Sitting down to eat can help you consume less food and fewer calories, according to a 2007 study that involved adult women and was published in the “Journal of the Academy of Nutrition and Dietetics.” It can also help you make healthier food choices. There is a debate, however, because human beings tend to burn more calories while standing than while sitting. When you’re eating, however, taking the time to sit and enjoy your meal can bring about a range of health benefits that you just don’t get from standing up.

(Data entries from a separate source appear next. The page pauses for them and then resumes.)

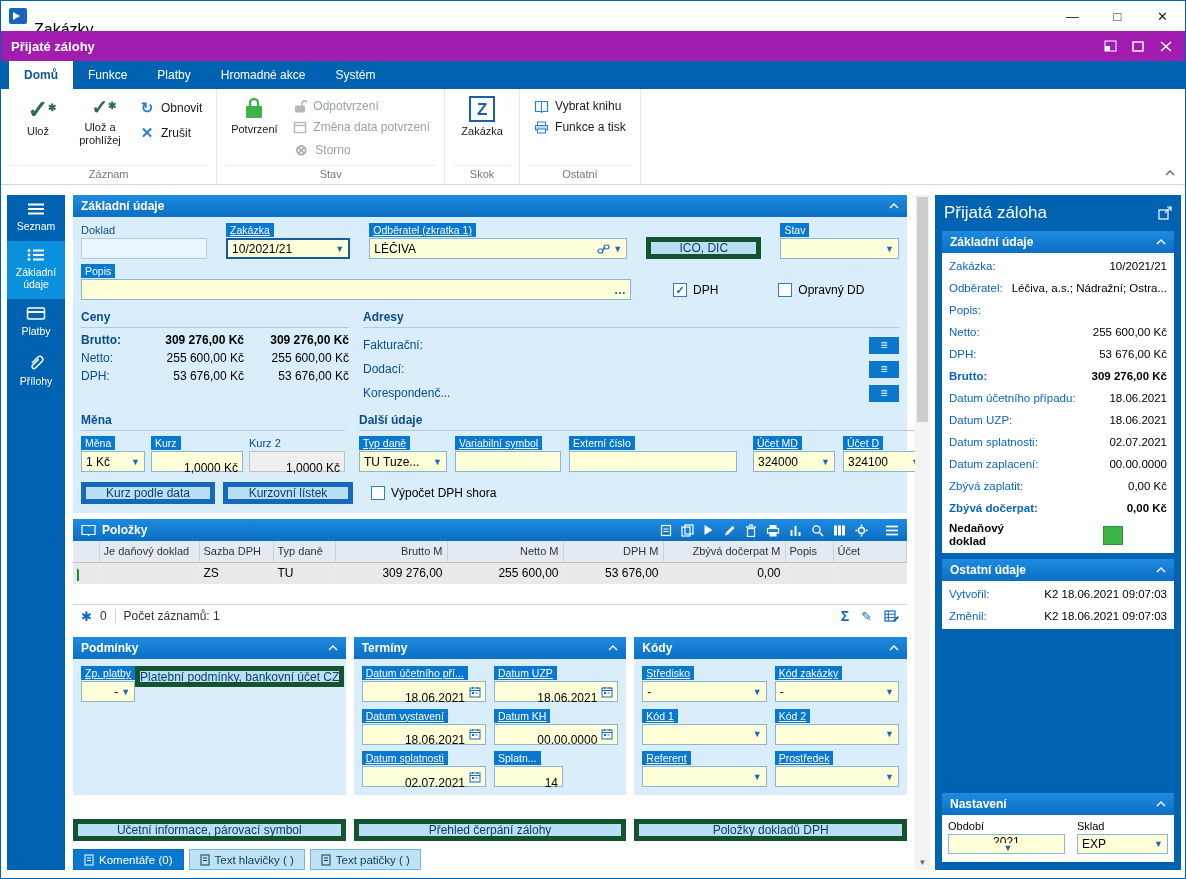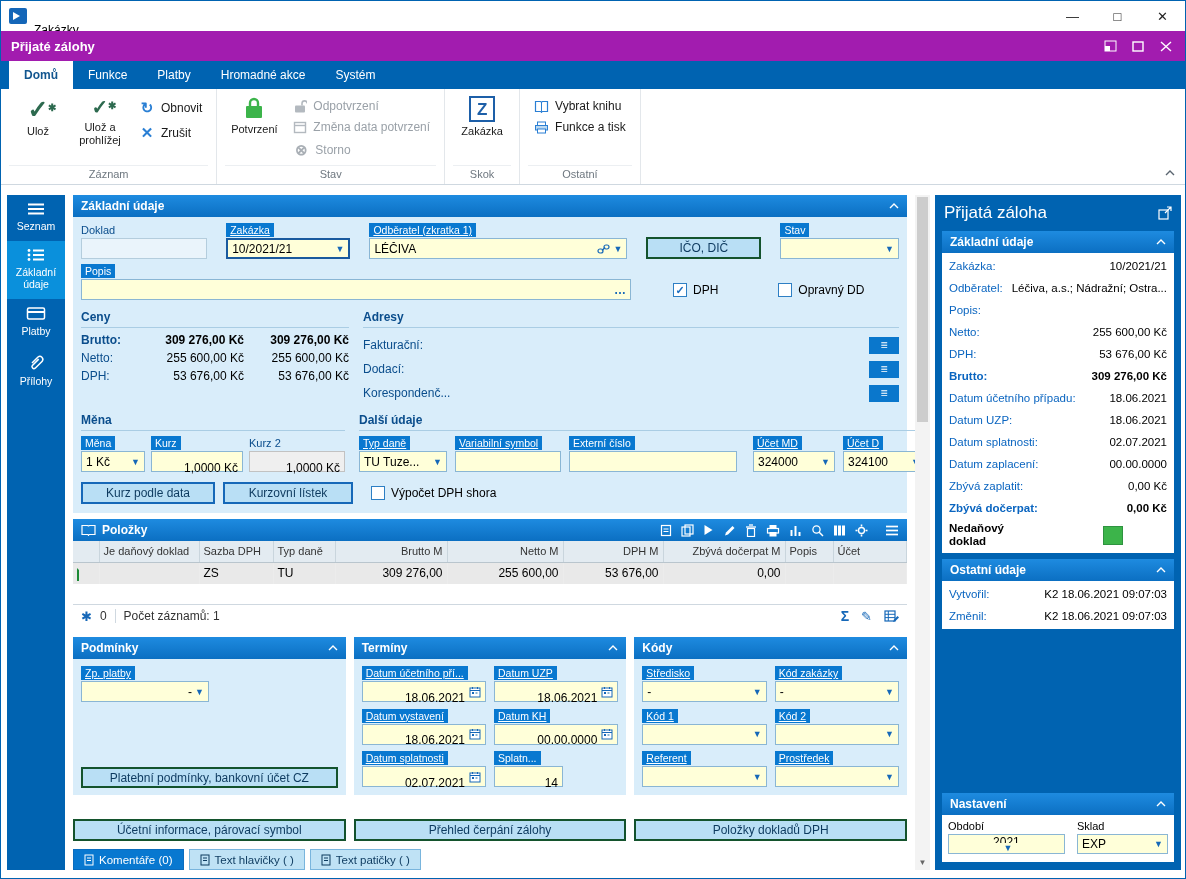--- a/index.html
+++ b/index.html
@@ -3,21 +3,21 @@
 <meta charset="utf-8">
 <style>
   *{margin:0;padding:0;box-sizing:border-box;font-family:"Liberation Sans",sans-serif;}
   html,body{width:1186px;height:879px;background:#fff;}
   .window{width:1186px;height:879px;border:1px solid #0063b1;display:flex;flex-direction:column;background:#fff;overflow:hidden;}
 
   
   .titlebar{height:30px;background:#fff;display:flex;align-items:center;padding-left:8px;flex:0 0 auto;}
   .appicon{width:18px;height:16px;background:#1466b8;border-radius:2px;position:relative;margin-right:7px;}
   .appicon::after{content:"";position:absolute;left:4px;top:4px;border-left:7px solid #fff;border-top:4px solid transparent;border-bottom:4px solid transparent;}
-  .titlebar .t{font-size:12px;color:#000;margin-top:28px;}
+  .titlebar .t{font-size:16px;color:#000;margin-top:28px;}
   .wbtns{margin-left:auto;display:flex;height:100%;}
   .wbtn{width:45px;display:flex;align-items:center;justify-content:center;font-size:13px;color:#222;}
 
   
   .appbar{height:30px;background:#a21caf;display:flex;align-items:center;padding:0 8px 0 10px;flex:0 0 auto;}
   .appbar .t{color:#fff;font-weight:bold;font-size:13px;}
   .abtns{margin-left:auto;display:flex;gap:6px;align-items:center;}
   .abtn{width:22px;height:20px;display:flex;align-items:center;justify-content:center;}
 
   
@@ -61,21 +61,21 @@
   .plabel{font-size:11px;color:#0a4d8c;line-height:14px;}
   .stack{display:flex;flex-direction:column;align-items:flex-start;gap:1px;}
   .field{height:21px;background:#ffffd9;border:1px solid #8ab6d4;display:flex;align-items:center;padding:0 4px;font-size:12px;color:#000;width:100%;}
   .field .val{flex:1;white-space:nowrap;overflow:hidden;}
   .field .val.r{text-align:right;margin-top:12px;}
   .field.ro{background:#eaf4fb;border-color:#b4cddd;}
   .field.gray{background:#efefef;border-color:#c2c2c2;}
   .field.focused{border:2px solid #1a5a9e;}
   .dd{color:#1668b8;font-size:9px;margin-left:3px;flex:0 0 auto;}
   .dots{color:#1668b8;font-weight:bold;margin-left:3px;}
-  .btnl{background:#b9dff5;border:2px solid #14532d;color:#0d3a5f;font-size:12px;display:flex;align-items:center;justify-content:center;white-space:nowrap;}
+  .btnl{background:#b9dff5;border:5px solid #14532d;color:#0d3a5f;font-size:12px;display:flex;align-items:center;justify-content:center;white-space:nowrap;}
   .btnl.strong{border-color:#1668b8;}
   .cb{width:14px;height:14px;background:#fff;border:1px solid #2d7fc4;display:flex;align-items:center;justify-content:center;font-size:11px;color:#1d6fc0;font-weight:bold;flex:0 0 auto;}
   .cbrow{display:flex;align-items:center;gap:6px;font-size:12px;color:#000;}
   .sect{font-size:12px;font-weight:bold;color:#0a4d8c;border-bottom:1px solid #aacde4;padding:1px 0 3px;margin-bottom:5px;}
   .menu-btn{width:30px;height:17px;background:#0a77cc;color:#fff;display:flex;align-items:center;justify-content:center;font-size:12px;line-height:10px;flex:0 0 auto;}
 
   
   .tbl{width:100%;border-collapse:collapse;background:#fff;font-size:12px;table-layout:fixed;}
   .tbl th{background:#e3ebf1;color:#333;font-weight:normal;font-size:11px;border-right:1px solid #c9d5dd;border-bottom:1px solid #b9c5cd;padding:3px 4px;text-align:left;height:21px;white-space:nowrap;overflow:hidden;}
   .tbl td{padding:2px 4px;height:22px;border-right:1px solid #ececec;white-space:nowrap;overflow:hidden;}
@@ -640,21 +640,21 @@
       <div class="panels-row">
         <div class="panel">
           <div class="panel-h">
             <span>Podmínky</span>
             <span class="chev">
                 <svg width="10" height="6">
                   <path d="M1 5 L5 1 L9 5" stroke="#fff" fill="none" stroke-width="1.4"></path>
                 </svg>
               </span>
           </div>
-          <div class="panel-body" style="display:flex;flex-direction:column;text-align:right;">
+          <div class="panel-body" style="display:flex;flex-direction:row;text-align:right;">
             <div class="stack" style="width:128px;">
               <span class="chip u">Zp. platby</span>
               <div class="field">
                 <span class="val">-</span>
                 <span class="dd">▼</span>
               </div>
             </div>
             <div style="flex:1;"></div>
             <div class="btnl" style="height:21px;">Platební podmínky, bankovní účet CZ</div>
           </div>

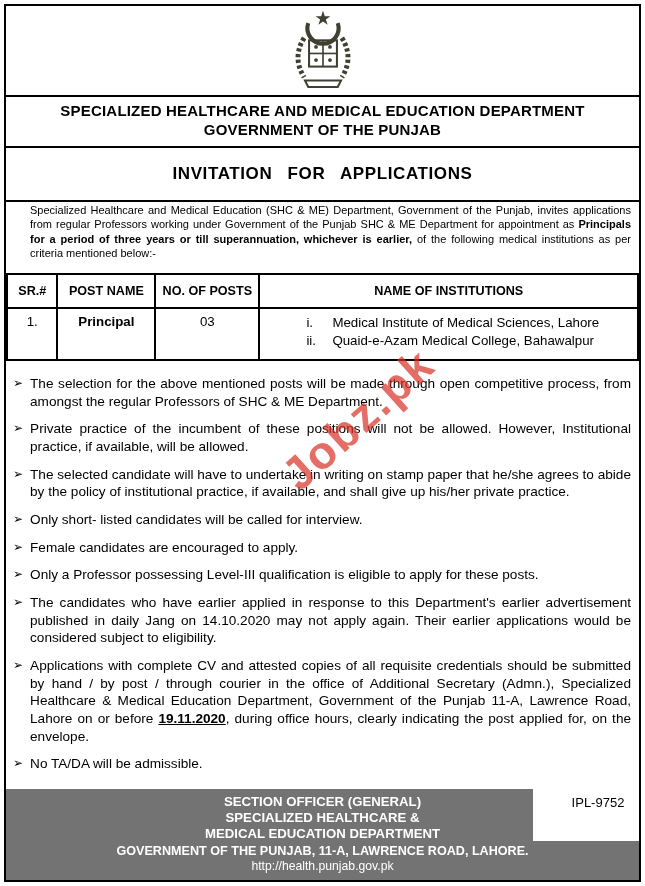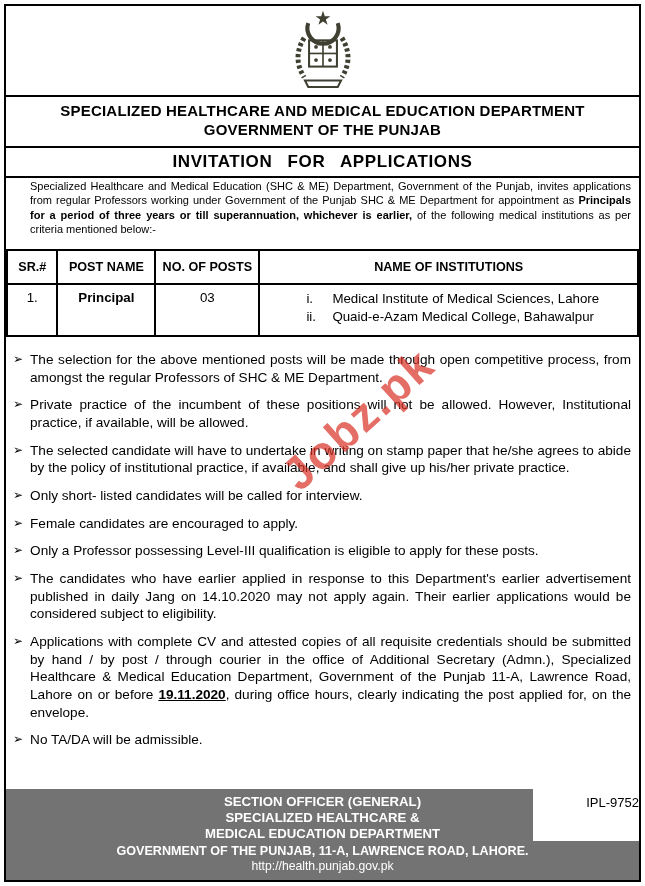--- a/index.html
+++ b/index.html
@@ -7,21 +7,21 @@
   .page {
     width:645px; height:886px; position:relative; background:#fff;
     font-family:"Liberation Sans", sans-serif; color:#000;
     padding:4px; overflow:hidden;
   }
   .frame { border:2px solid #000; height:100%; display:flex; flex-direction:column; overflow:hidden; background:#fff; }
   .logo-wrap { display:flex; justify-content:center; padding:4px 0 3px; flex-shrink:0; }
   .rule { border-top:2px solid #000; flex-shrink:0; }
   .dept-header { text-align:center; padding:5px 4px 6px; flex-shrink:0; }
   .dept-line { font-weight:bold; font-size:15px; line-height:1.25; letter-spacing:0.2px; }
-  .ad-title { text-align:center; font-weight:bold; font-size:17px; padding:4px 0; letter-spacing:0.6px; word-spacing:10px; flex-shrink:0; }
+  .ad-title { text-align:center; font-weight:bold; font-size:17px; padding:16px 0; letter-spacing:0.6px; word-spacing:10px; flex-shrink:0; }
   .intro { padding:1px 8px 4px; font-size:11px; line-height:1.33; text-align:justify; flex-shrink:0;margin-left:16px; }
   table.posts { width:100%; border-collapse:collapse; margin-top:8px; flex-shrink:0; }
   .posts th, .posts td { border:2px solid #000; }
   .posts th { font-size:12.6px; padding:9px 2px; font-weight:bold; }
   .posts td { font-size:13.3px; padding:5px 2px 9px; vertical-align:top; }
   .posts th:nth-child(1){ width:8%; }
   .posts th:nth-child(2){ width:15.5%; }
   .posts th:nth-child(3){ width:16.5%; }
   .c { text-align:center; }
   .bold { font-weight:bold; }
@@ -37,21 +37,21 @@
     transform:rotate(-42deg); font-size:46px; font-weight:bold; letter-spacing:2px;
     color:rgba(217,48,37,0.70); pointer-events:none; z-index:5;
   }
   .footer { background:#737373; color:#fff; text-align:center; flex-shrink:0; position:relative; padding-bottom:5px; }
   .footer-top { padding:5px 0 1px; }
   .f-line-lg { font-weight:bold; font-size:13.2px; line-height:1.22; }
   .f-line-md { font-weight:bold; font-size:12.6px; line-height:1.3; }
   .f-line-sm { font-size:12.2px; line-height:1.3; }
   .ipl-cell {
     position:absolute; top:0; right:0; width:106px; height:52px;
-    background:#fff; color:#000; font-size:13px; padding-top:6px; text-align:right;padding-left:24px;
+    background:#fff; color:#000; font-size:13px; padding-top:6px; text-align:center;padding-left:24px;
   }
   .crest { display:block; }
 </style>
 </head>
 <body>
 
 <div class="page">
   <div class="frame">
 
     <div class="logo-wrap">

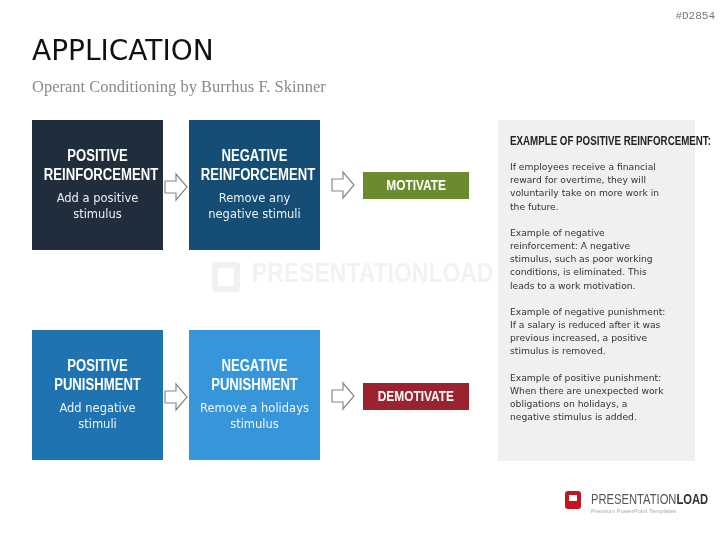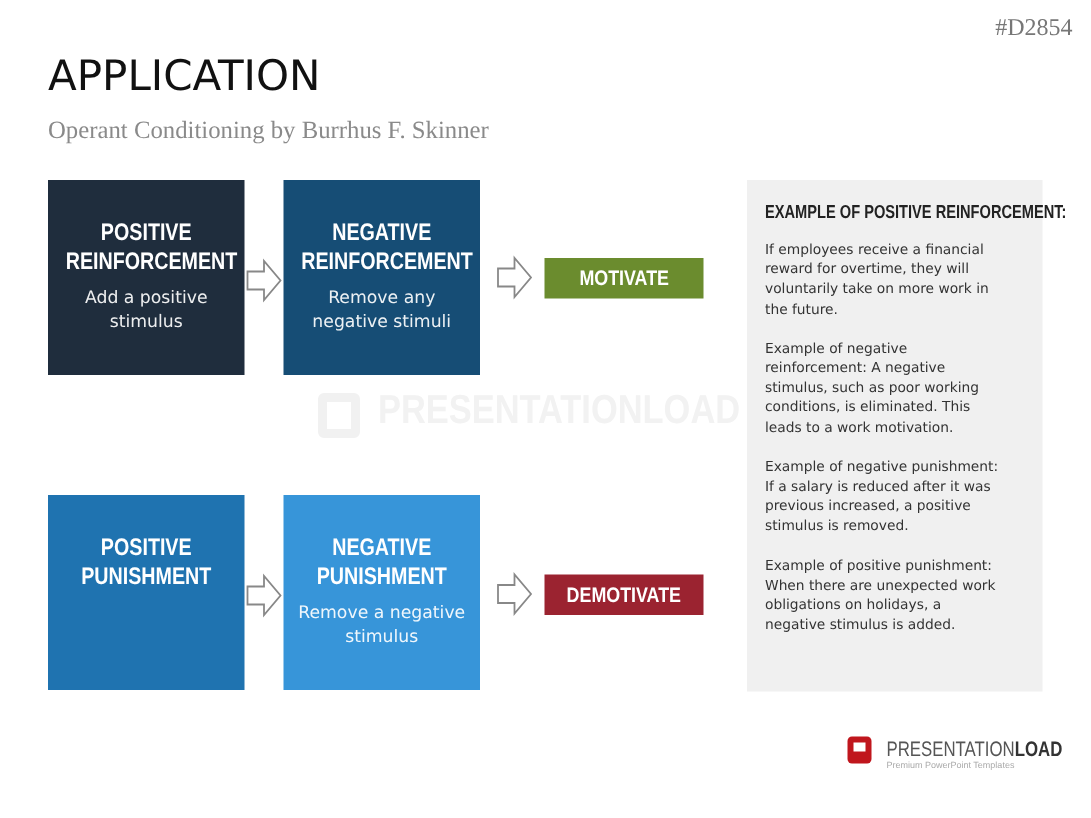--- a/index.html
+++ b/index.html
@@ -1,17 +1,17 @@
 <!DOCTYPE html>
 <html><head>
 <meta charset="utf-8">
 <style>
   html, body { margin:0; padding:0; }
   body { width:727px; height:545px; background:#ffffff; position:relative; overflow:hidden; font-family:"Liberation Sans", sans-serif; }
-  .code { position:absolute; right:12px; top:10px; font-size:16px; color:#777; font-family:Liberation Serif, serif; }
+  .code { position:absolute; right:12px; top:10px; font-size:11px; color:#777; font-family:Liberation Mono, monospace; }
   .title { position:absolute; left:32px; top:34px; font-size:28px; color:#111; font-family:"DejaVu Sans", sans-serif; letter-spacing:0px; }
   .subtitle { position:absolute; left:32px; top:77px; font-size:16.5px; color:#8a8a8a; font-family:Liberation Serif, serif; }
   .box { position:absolute; width:131px; height:130px; color:#fff; text-align:center; box-sizing:border-box; padding-top:26px; }
   .box .bt { font-family:"Liberation Sans", sans-serif; font-weight:bold; font-size:16px; line-height:19px; transform:scaleX(0.82); letter-spacing:0px; }
   .box .bd { font-family:"DejaVu Sans", sans-serif; font-size:11.5px; line-height:16px; margin-top:6px; opacity:0.92; }
   .arrow { position:absolute; width:24px; height:30px; }
   .action { position:absolute; left:363px; width:106px; height:27px; color:#fff; text-align:center; line-height:27px; font-weight:bold; font-size:14px; }
   .action span { display:inline-block; transform:scaleX(0.85); }
   .panel { position:absolute; left:498px; top:120px; width:197px; height:341px; background:#f0f0f0; box-sizing:border-box; padding:14px 27px 0 12px; }
   .panel .ph { font-weight:bold; font-size:12.5px; color:#222; transform:scaleX(0.78); transform-origin:left; white-space:nowrap; margin-bottom:12px; }
@@ -47,28 +47,29 @@
   <div class="bt"><span>NEGATIVE</span><br><span>REINFORCEMENT</span></div>
   <div class="bd"><span>Remove any</span><br><span>negative stimuli</span></div>
 </div>
 <svg class="arrow" style="left:331px; top:170px;" viewBox="0 0 24 30">
   <path d="M1 9 H12 V2 L23 15 L12 28 V21 H1 Z" fill="#fff" stroke="#888" stroke-width="1.2"></path>
 </svg>
 <div class="action" style="top:172px; background:#6b8c2e;"><span>MOTIVATE</span></div>
 
 <div class="box" style="left:32px; top:330px; background:#1f73b0;">
   <div class="bt"><span>POSITIVE</span><br><span>PUNISHMENT</span></div>
+  <div class="bd"><span>Add negative</span><br><span>stimuli</span></div>
 </div>
 <svg class="arrow" style="left:164px; top:382px;" viewBox="0 0 24 30">
   <path d="M1 9 H12 V2 L23 15 L12 28 V21 H1 Z" fill="#fff" stroke="#888" stroke-width="1.2"></path>
 </svg>
 
 <div class="box" style="left:189px; top:330px; background:#3795d9;">
   <div class="bt"><span>NEGATIVE</span><br><span>PUNISHMENT</span></div>
-  <div class="bd"><span>Remove a negative</span><br><span>stimulus</span></div>
+  <div class="bd"><span>Remove a holidays</span><br><span>stimulus</span></div>
 </div>
 <svg class="arrow" style="left:331px; top:381px;" viewBox="0 0 24 30">
   <path d="M1 9 H12 V2 L23 15 L12 28 V21 H1 Z" fill="#fff" stroke="#888" stroke-width="1.2"></path>
 </svg>
 <div class="action" style="top:383px; background:#9b2330;"><span>DEMOTIVATE</span></div>
 
 <div class="panel">
   <div class="ph">EXAMPLE OF POSITIVE REINFORCEMENT:</div>
   <p>If employees receive a financial reward for overtime, they will voluntarily take on more work in the future.</p>
   <p>Example of negative reinforcement: A negative stimulus, such as poor working conditions, is eliminated. This leads to a work motivation.</p>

If you’re standing in front of the refrigerator or over the sink wolfing down a quick meal, you’re far less likely to pay attention to what you’re actually eating. In fact, when you’re standing up to eat, it’s more likely that you’re eating things that aren’t necessarily healthy. When you sit down, however, you can be more conscious of exactly what foods you eat, according to Denny Waxman, a macrobiotic counselor and author of “The Great Life Diet.” Sitting down to eat also helps you keep track of how much you’re eating, which means you’re more likely to stop when you’re full.